It’s clear to most that the Egyptian economy has suffered extensively in the aftermath of the 2011 revolution. Amid the massive drop in tourism, exports and foreign investments, Egypt’s foreign reserves declined by more than 50 percent from USD 36 billion to 17 billion. Even the Suez Canal – an important earner of hard currency – has failed to pick up the slack, with the slowdown of global trade translating into a slowdown of traffic through the Canal.
The bottom line is that anything that once generated a flow of foreign currency for Egypt has vanished and the country is now grappling with an unprecedented currency crisis.
To compound the issue, Egypt is an import-reliant country: With 90 million consumers, we import nearly everything, from energy to food and industry inputs. All of these imports are now in jeopardy due to the crippling currency crisis – no dollars means no imports.
The Egyptian economy is now a “Catch-22” case; our only solution to solve the problem is to lock down a huge loan in foreign currency. Since the 2011 revolution, Egypt relied largely on her Gulf friends, particularly Saudi Arabia and the Emirates, in that regard. Egypt has received billions in the form of grants, soft loans and investments. While these funds temporarily soothed the pain of the deteriorating economic situation, oil – the main source of income for the Arabian Gulf – has seen its price collapse and its value drop by 75 percent in the past two years. This steep drop is a true economic nightmare for the Gulf countries and its repercussions on Egypt are almost as catastrophic; we can no longer rely on our Arab friends for the generous support we previously received from them. In fact, they have already begun to withdraw billions of dollars from their reserves and investments around the world to cover their own expenses.
Now, the only choice that remains for us is to seek assistance from international financial institutions to provide us with a large loan in foreign currency. Since Egypt is a member of the International Monetary Fund (IMF), we have the right to borrow from it and negotiations for such a loan actually began soon after the revolution.
However, here is the million-dollar question: Why would the IMF lend money to a country in the midst of an economic crisis? Why take the risk?
The truth is that Egypt’s economic situation is harmful to everyone; the economic downturn in Egypt hurts the West, too. There are several multinational companies in Egypt, most of which are now unable to transfer their profits to their (often Western) mother countries, simply because they are on a long waiting list to access foreign currencies to repatriate their profits in.
Developed countries have long considered the Middle East to be a huge market for their products; international companies secured enormous profits from Egypt, Iraq, Saudi Arabia and the Emirates but when a currency crisis takes place, imports come to an automatic stop.
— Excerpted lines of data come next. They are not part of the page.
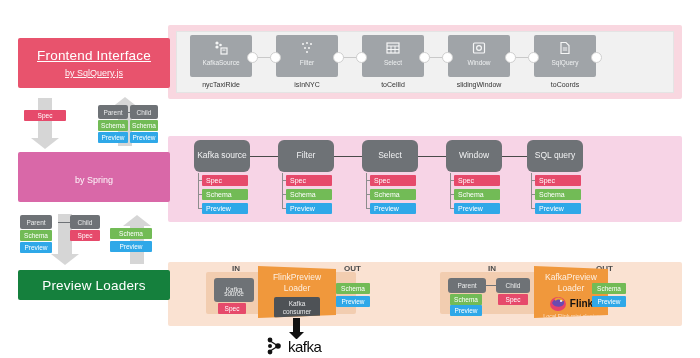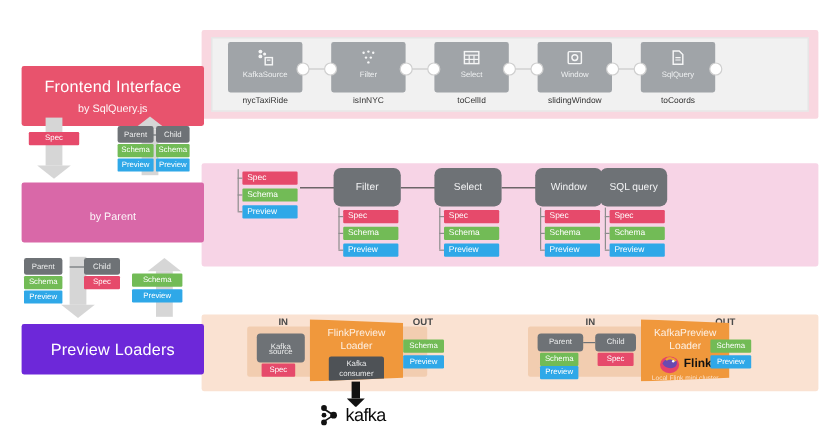"Frontend Interface" #bar-frontend { text-decoration: none -> underline; top: 55px -> 38px }
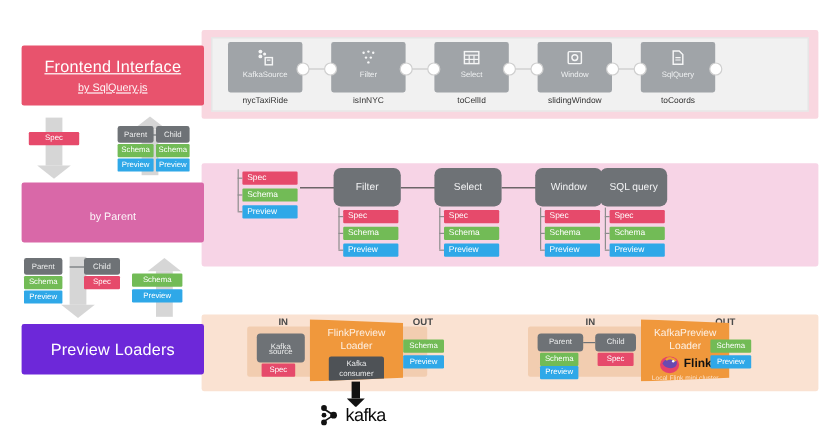"Kafka source" div.rest-box { html: none -> <div> <span>Kafka source</span> </div> }
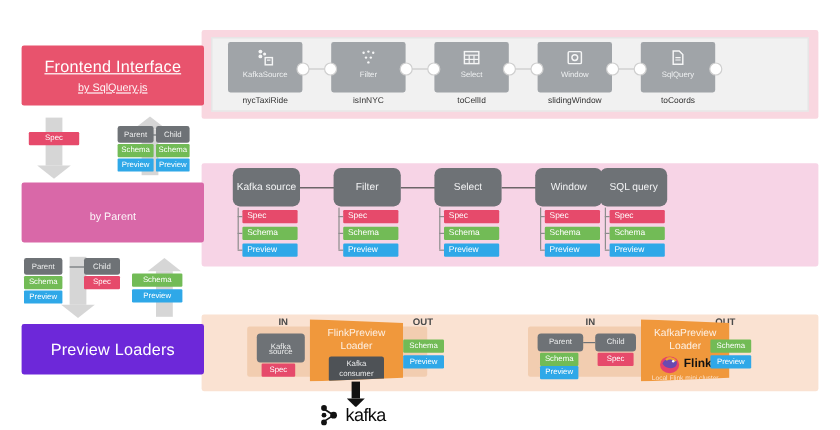"SQL query" div.rest-node { left: 500px -> 527px }
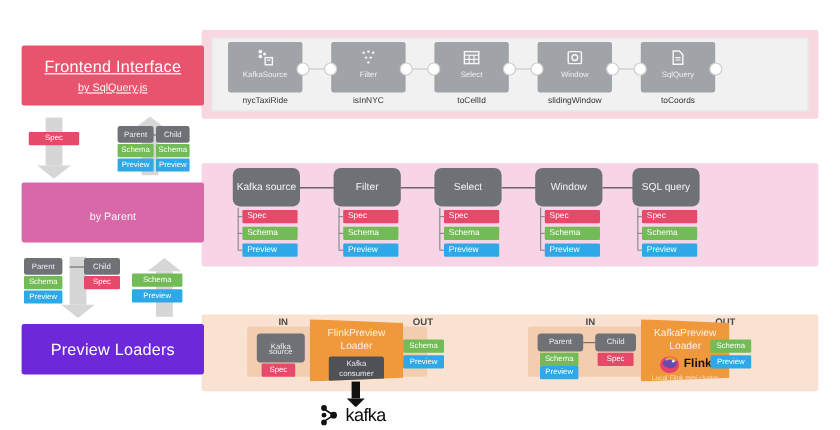"by Parent" div.layer-sub { text: Parent -> Spring }
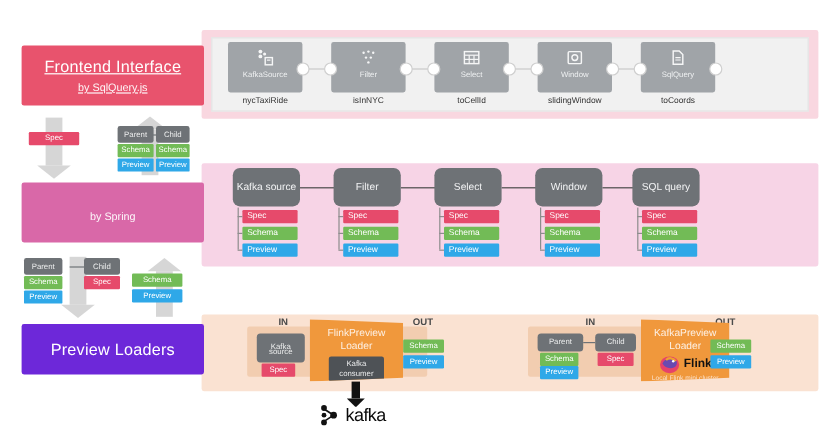"Preview Loaders" #bar-preview { background: #6d28d9 -> #15803d; height: 42px -> 30px }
This scenario is exactly what is unfolding now in Egypt. However, Egyptians remain in need of many goods and services that are either not available in local markets or have become extremely expensive due to the hike in the USD rate. This kind of situation calls for a necessary transformation; the market will transform into a factory as Egypt looks to itself to produce the goods necessary to keep the country going, and international companies will begin losing their market share to Egyptian manufacturers.
Therefore, it is of mutual benefit for all; Egypt and Western countries alike need to pump billions of dollars into the sick body of the Egyptian economy through the IMF in order to secure their respective interests. However, to ensure the recovery of these funds in the future, the IMF imposes on borrowers what is called the “Washington Consensus,” which is the prescription of 10 economic policies to alter the course of the recipient economy. Egypt has already implemented many of said policies, including opening its markets to foreign investment, reducing subsidies, floating the currency and abolishing regulations that impede market entry or restrict competition.
The question that remains now is whether or not the expected loan with its economic recipe will play out in Egypt’s favor. The answer is that we perhaps have no other options remaining.
However, history can serve as an important indicator of the loan’s success trajectory; in the 1997 Asian crisis, countries such as Indonesia, Malaysia and Thailand had a simple slowdown in the economy, which turned into a serious recession thanks to the recommendations of IMF advisors. The same scenario was duplicated in Argentina in 2001 and yet again in Tanzania, where the per capita income decreased by 30 percent.
Perhaps the IMF has achieved sporadic success but there is no doubt that neoliberal economic policies espoused by the IMF often work in the favor of the international companies that benefit from opening new markets – but this comes at the expense of the economies of developing countries and, more tragically, these countries’ populations.